Even before Wednesday's talks — that are ostensibly to prepare for a summit between President Joe Biden and Russian leader Vladimir Putin next month — the two diplomats laid down near diametrically opposed positions for the meeting, previewing what is likely to be a difficult and contentious exchange.

This follows a spate of tit-for-tat diplomatic expulsions as U.S.-Russian relations threaten a return to Cold War lows. The nuclear powers are at odds on myriad issues including Ukraine, the Arctic, Russia's treatment of opposition figure Alexey Navalny and accusations of cyber malfeasance, including claims that Russia-based hackers were responsible for a ransomware attack on a key U.S. pipeline.

"It would be our preference to have a more stable and more predictable relationship with Russia,” Blinken said Tuesday. “At the same time, we’ve been very clear that if Russia chooses to take reckless or aggressive actions that target our interests or those of our allies and partners, we’ll respond. Not for purposes of seeking conflict or escalating but because such challenges cannot be allowed to go forward with impunity.”

Blinken also tweeted Tuesday U.S. condemnation of Russia's 2014 annexation of Crimea from Ukraine. “We condemn Russia’s abuses in Crimea, especially on May 18 as we reflect on the 77th anniversary of Stalin’s deportation of countless Crimean Tatars from their native peninsula,” he posted.

Perhaps anticipating Blinken's position and the expected sanctions announcement, Lavrov had offered a prebuttal at a news conference Monday in Moscow.

“Apparently, a (U.S.) decision was made to promote stable, predictable relations with Russia," he said. “However, if this includes constant and predictable sanctions, that’s not what we need. Our attitude toward the U.S. includes the hope that normalized relations will be based on specific actions rather than words of which we have heard too many.”

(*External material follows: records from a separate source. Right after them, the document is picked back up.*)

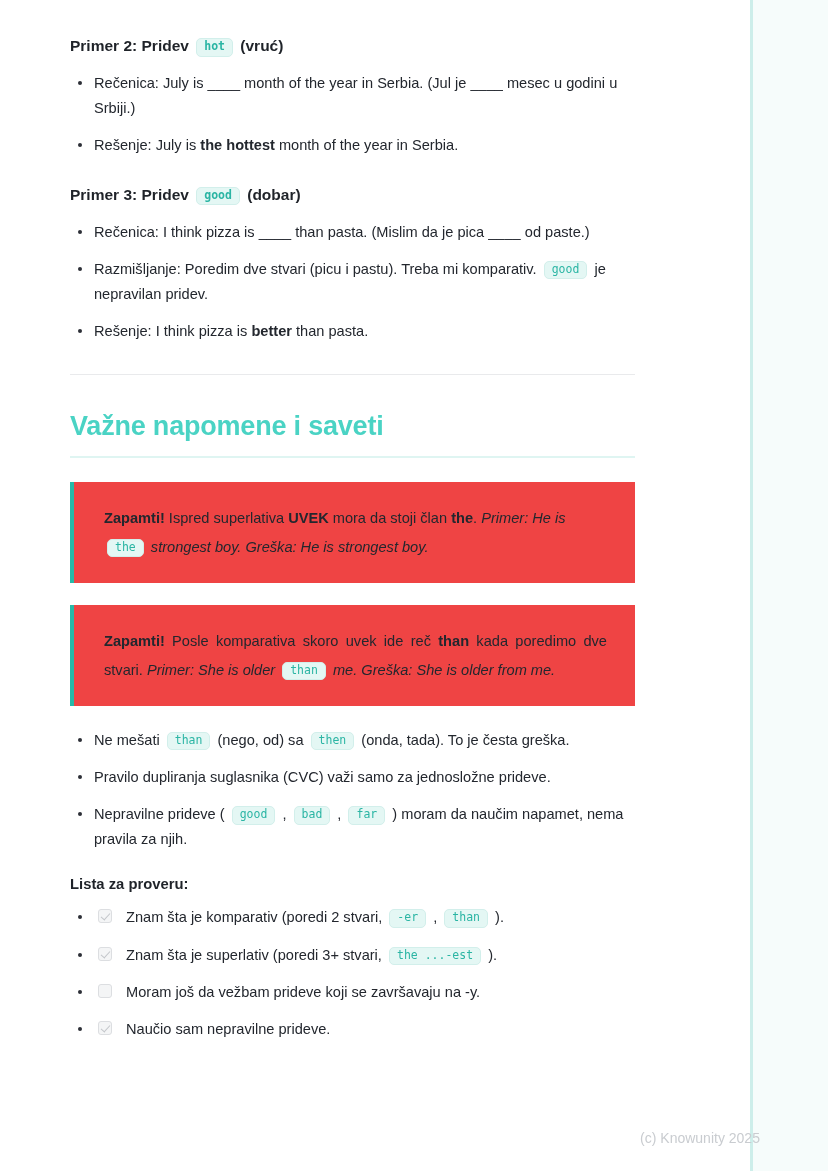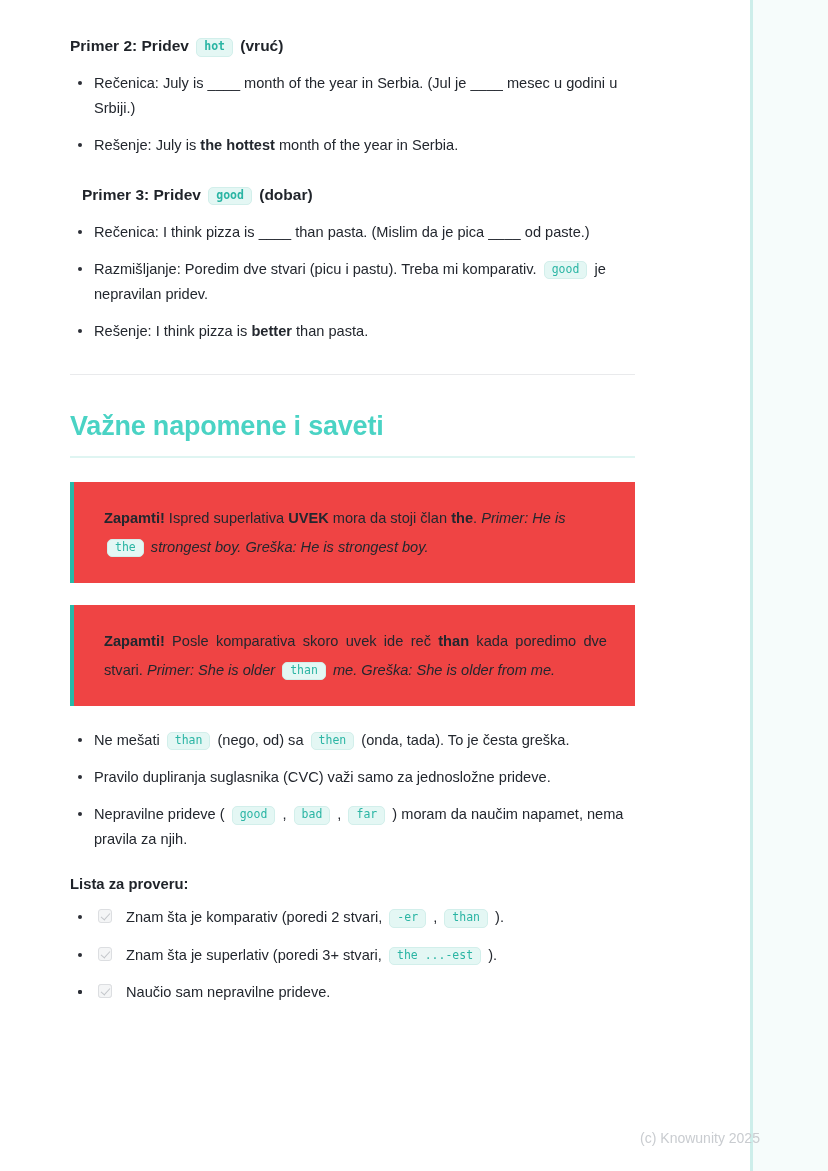--- a/index.html
+++ b/index.html
@@ -38,21 +38,21 @@
   }
 
   
   .ex-head {
     font-size: 15.5px;
     font-weight: bold;
     color: #1f2329;
     margin: 0 0 14px 0;
     line-height: 1.5;
   }
-  .ex-head.second { margin-top: 24px; margin-left: 12px; }
+  .ex-head.second { margin-top: 24px; }
 
   
   ul.blist {
     list-style: none;
     margin: 0;
     padding: 0;
   }
   ul.blist > li {
     position: relative;
     padding-left: 24px;
@@ -225,19 +225,19 @@
   <ul class="blist tail-list">
       <li><span>Ne mešati </span><code class="chip">than</code><span> (nego, od) sa </span><code class="chip">then</code><span> (onda, tada). To je česta greška.</span></li>
       <li><span>Pravilo dupliranja suglasnika (CVC) važi samo za jednosložne prideve.</span></li>
       <li><span>Nepravilne prideve ( </span><code class="chip">good</code><span> , </span><code class="chip">bad</code><span> , </span><code class="chip">far</code><span> ) moram da naučim napamet, nema pravila za njih.</span></li>
     </ul>
 
   <h4 class="sub-head">Lista za proveru:</h4>
   <ul class="checklist">
       <li><span class="cbox checked"></span><span>Znam šta je komparativ (poredi 2 stvari, </span><code class="chip">-er</code><span> , </span><code class="chip">than</code><span> ).</span></li>
       <li><span class="cbox checked"></span><span>Znam šta je superlativ (poredi 3+ stvari, </span><code class="chip">the ...-est</code><span> ).</span></li>
-      <li><span class="cbox"></span></li>
+      <li><span class="cbox"></span><span>Moram još da vežbam prideve koji se završavaju na -y.</span></li>
       <li><span class="cbox checked"></span><span>Naučio sam nepravilne prideve.</span></li>
     </ul>
 
 </div>
 
 <div class="footer">(c) Knowunity 2025</div>
 
 </body></html>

Blinken said his meeting with Lavrov would be an important opportunity to test the proposition that the U.S. and Russia can work collaboratively on certain issues, like climate change, the Mideast, Iran and North Korea, despite bitter disagreements on others. The meeting comes as much of the world is focused on the Israel-Palestinian war.

Blinken noted that despite the vitriol, the U.S. and Russia had agreed early in the Biden administration to a five-year extension of a key arms control pact that President Donald Trump had declined to renew before he left office. Trump left a decidedly mixed legacy on Russia that included a personal friendly relationship with Putin, while his administration still imposed sanctions and other punitive measures.

Lavrov said Moscow would determine its own “red lines” and emphasized that in the sphere of strategic stability, it’s going to insist on putting both offensive and defensive, nuclear and non-nuclear weapons on the negotiation table.

Another, more immediate area of disagreement in Reykjavik, the site of the famous 1986 summit between President Ronald Reagan and Russian leader Mikhail Gorbachev, is the Arctic, where Russia has been expanding its military presence and pursuing policies to expand its influence to the alarm of the Americans.

Blinken rejected Russian calls to resume a military component of the Arctic Council and expressed concerns about Russia’s increasing military activity in the region known as the “high North.” On Wednesday in successive meetings with foreign ministers from other Nordic Council members, Blinken repeatedly referred to the importance of “continuing to maintain this region as one of peaceful cooperation.”

“We have concerns about some of the recent military activities in the Arctic,” he said. “That Increases the dangers of accidents and miscalculations and undermines the shared goal of a peaceful and sustainable future for the region.”

Blinken also took Russia to task for proposing new navigational regulations for the region and decried Lavrov for comments in which he dismissed such criticism because the Arctic “is our territory, our land.”

“We have to proceed all of us, including Russia, based on the rules, based on norms, based on the commitments that we’ve each made and also avoid statements that undercut those,” Blinken said.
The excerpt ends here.